# Du wifi configuration on etisalat router?



## lahori

Hi,
So i have moved into my new apartment and one surprise after another. I have to switch to du from etisalat as the building doesnt work with etisalat. 

I have to pay etisalat one month penalty fee to discontinue with them. 

Now the etisalat router that I have cannot be used with du? This is what the guy from du said when he came. The customer service at the du center said otherwise. 

Can anyone tell me how to configure etisalat d-link dsl-275ou for du?

If not possible, then can anyone tell me which router i should buy (where and how much) that ill be able to configure myself at home?

Thank you.


----------



## rsinner

I am not a tech person, but I was told the same thing.
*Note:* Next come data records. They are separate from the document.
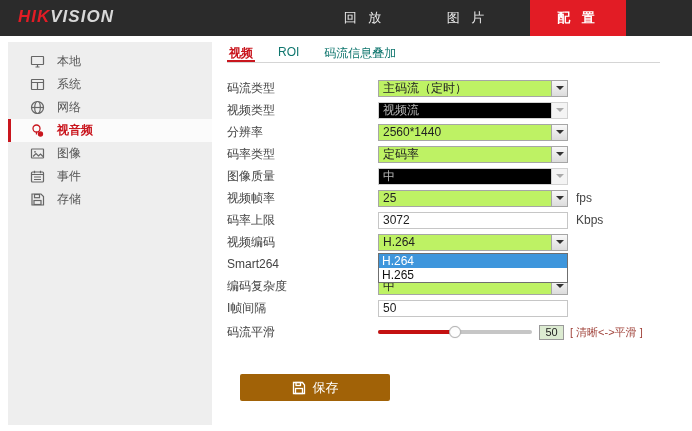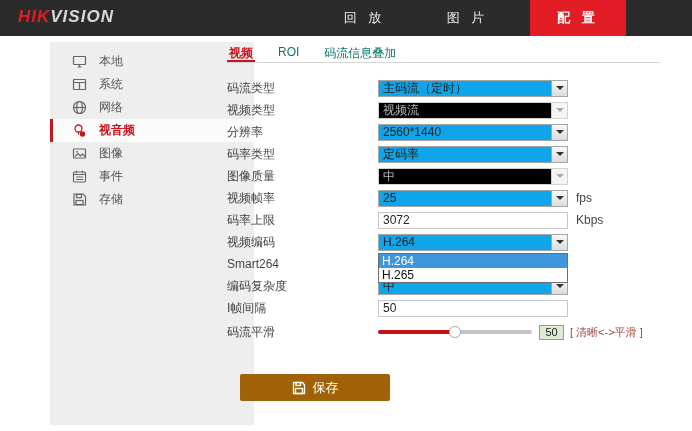--- a/index.html
+++ b/index.html
@@ -22,7 +22,7 @@
 
   
   .sidebar { position:absolute; left:8px; top:42px; width:204px; height:383px;
-    background:#eeeeee; padding-top:8px;margin-left:42px; }
+    background:#eeeeee; padding-top:8px; }
   .side-item { height:23px; display:flex; align-items:center; gap:12px; padding-left:19px;
     border-left:3px solid transparent; color:#555; font-size:12px; cursor:pointer; }
   .side-item .ic { width:15px; height:15px; display:inline-flex; color:#666; flex:0 0 15px; }

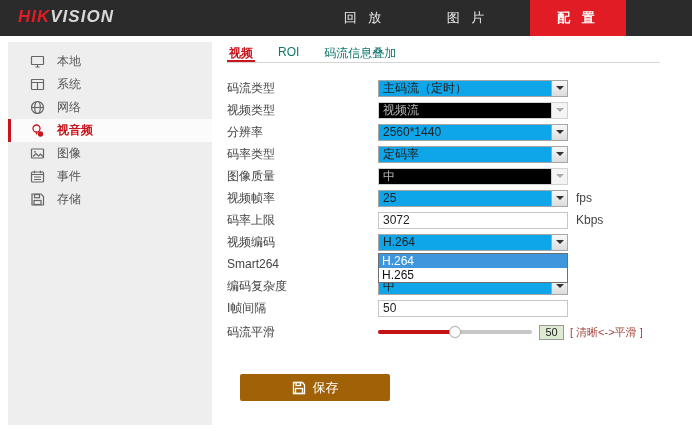--- a/index.html
+++ b/index.html
@@ -42,7 +42,7 @@
   .row-label { width:151px; font-size:12px; color:#444; flex:0 0 151px; }
   .suffix { margin-left:8px; font-size:12px; color:#444; }
 
-  .sel { width:190px; height:17px; border:1px solid #a6a6a6; background:#0ea5e9; display:flex;
+  .sel { width:190px; height:17px; border:1px solid #a6a6a6; background:#bef264; display:flex;
     align-items:center; cursor:pointer; }
   .sel-text { flex:1; font-size:12px; color:#222; padding-left:4px; line-height:15px;
     white-space:nowrap; overflow:hidden; }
Had to buy a new one - just went to Carrefour in MOE. Bought something from Cisco for about 200 Dhs (more expensive generally = greater range). The sales people were quite helpful and knowledgeable.
I am sure someone else more tech minded can give you better advice on the forum.


----------



## lahori

Thank you. Went to MOE, checked quite a few electronic stores. Some stores like emax even offered to configure in store for me. 
Eventually bought from Carrefour for 220. Installed through CD. Working great!

Btw what if I dont cancel my old Etisalat account and dont pay the one month extra fee and let my account get blocked. What would happen?


----------